▶ **Dataset excerpts**
-------
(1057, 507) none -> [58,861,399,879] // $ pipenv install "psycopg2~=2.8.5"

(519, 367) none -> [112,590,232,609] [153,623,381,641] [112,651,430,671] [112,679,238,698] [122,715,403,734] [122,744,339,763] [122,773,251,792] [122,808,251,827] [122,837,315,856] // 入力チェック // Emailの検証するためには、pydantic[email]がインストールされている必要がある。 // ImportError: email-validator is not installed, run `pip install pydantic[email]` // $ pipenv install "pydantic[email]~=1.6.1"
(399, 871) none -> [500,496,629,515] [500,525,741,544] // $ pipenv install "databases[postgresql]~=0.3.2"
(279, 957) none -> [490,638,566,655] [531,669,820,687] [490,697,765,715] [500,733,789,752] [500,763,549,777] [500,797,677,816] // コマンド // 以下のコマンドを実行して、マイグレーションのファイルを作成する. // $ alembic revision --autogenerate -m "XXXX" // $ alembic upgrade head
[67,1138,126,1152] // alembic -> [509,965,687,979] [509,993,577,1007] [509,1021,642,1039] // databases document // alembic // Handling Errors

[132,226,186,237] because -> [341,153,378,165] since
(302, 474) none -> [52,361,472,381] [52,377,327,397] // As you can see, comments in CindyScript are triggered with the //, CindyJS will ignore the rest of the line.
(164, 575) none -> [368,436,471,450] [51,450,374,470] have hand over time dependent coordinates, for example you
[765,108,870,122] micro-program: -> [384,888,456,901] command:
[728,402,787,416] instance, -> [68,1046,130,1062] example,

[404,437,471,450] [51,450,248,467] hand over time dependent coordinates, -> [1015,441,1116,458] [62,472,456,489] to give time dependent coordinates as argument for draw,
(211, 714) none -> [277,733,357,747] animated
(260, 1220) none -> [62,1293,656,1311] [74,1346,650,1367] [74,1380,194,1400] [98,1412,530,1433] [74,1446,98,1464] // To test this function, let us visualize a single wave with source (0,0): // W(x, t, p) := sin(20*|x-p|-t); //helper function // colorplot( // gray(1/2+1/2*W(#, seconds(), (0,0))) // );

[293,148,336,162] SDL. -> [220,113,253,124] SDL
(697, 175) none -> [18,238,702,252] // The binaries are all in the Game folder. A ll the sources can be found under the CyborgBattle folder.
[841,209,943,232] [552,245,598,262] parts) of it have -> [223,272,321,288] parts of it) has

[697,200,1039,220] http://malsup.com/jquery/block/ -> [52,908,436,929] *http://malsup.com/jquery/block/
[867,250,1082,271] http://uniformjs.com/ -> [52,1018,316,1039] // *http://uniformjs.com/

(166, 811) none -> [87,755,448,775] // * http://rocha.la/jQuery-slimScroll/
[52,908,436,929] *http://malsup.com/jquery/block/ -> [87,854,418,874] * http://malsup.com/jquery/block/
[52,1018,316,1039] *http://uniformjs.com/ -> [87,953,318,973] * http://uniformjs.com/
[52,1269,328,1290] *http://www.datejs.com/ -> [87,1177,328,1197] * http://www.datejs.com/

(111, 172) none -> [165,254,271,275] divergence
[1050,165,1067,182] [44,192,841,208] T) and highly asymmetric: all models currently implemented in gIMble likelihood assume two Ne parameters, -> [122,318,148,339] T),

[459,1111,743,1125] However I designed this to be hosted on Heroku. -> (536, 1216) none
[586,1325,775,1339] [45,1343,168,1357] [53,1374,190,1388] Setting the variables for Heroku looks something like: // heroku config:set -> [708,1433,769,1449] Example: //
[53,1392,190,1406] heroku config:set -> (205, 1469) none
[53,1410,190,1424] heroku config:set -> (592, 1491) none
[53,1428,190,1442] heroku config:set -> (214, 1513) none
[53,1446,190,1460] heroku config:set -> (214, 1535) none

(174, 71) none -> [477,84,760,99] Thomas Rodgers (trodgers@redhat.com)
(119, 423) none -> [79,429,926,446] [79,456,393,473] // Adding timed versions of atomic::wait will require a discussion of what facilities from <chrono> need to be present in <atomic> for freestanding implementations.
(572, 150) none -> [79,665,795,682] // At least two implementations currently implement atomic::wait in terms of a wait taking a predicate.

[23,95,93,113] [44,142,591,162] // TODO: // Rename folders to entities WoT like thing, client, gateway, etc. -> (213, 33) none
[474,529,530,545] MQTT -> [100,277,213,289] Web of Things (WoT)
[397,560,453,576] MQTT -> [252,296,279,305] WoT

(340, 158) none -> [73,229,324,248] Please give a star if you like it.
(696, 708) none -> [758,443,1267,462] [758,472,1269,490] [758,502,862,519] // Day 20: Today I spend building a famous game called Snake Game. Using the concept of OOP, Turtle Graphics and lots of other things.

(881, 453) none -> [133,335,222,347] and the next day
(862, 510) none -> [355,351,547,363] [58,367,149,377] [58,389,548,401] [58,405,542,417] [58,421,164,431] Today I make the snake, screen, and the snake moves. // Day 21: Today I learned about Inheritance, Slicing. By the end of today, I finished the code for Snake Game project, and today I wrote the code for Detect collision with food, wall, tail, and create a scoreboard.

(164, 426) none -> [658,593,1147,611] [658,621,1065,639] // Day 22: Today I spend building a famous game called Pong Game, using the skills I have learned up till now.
-------
▶ **WHAT YOU NEED TO DO**
Using the data above, repeat exactly the lines that begin at the line with "[23,95,93,113] [44,142,591,162] //" and end at the line with "(340, 158) none", both ends included.

▶ **EXERCISE ANSWER**
[23,95,93,113] [44,142,591,162] // TODO: // Rename folders to entities WoT like thing, client, gateway, etc. -> (213, 33) none
[474,529,530,545] MQTT -> [100,277,213,289] Web of Things (WoT)
[397,560,453,576] MQTT -> [252,296,279,305] WoT

(340, 158) none -> [73,229,324,248] Please give a star if you like it.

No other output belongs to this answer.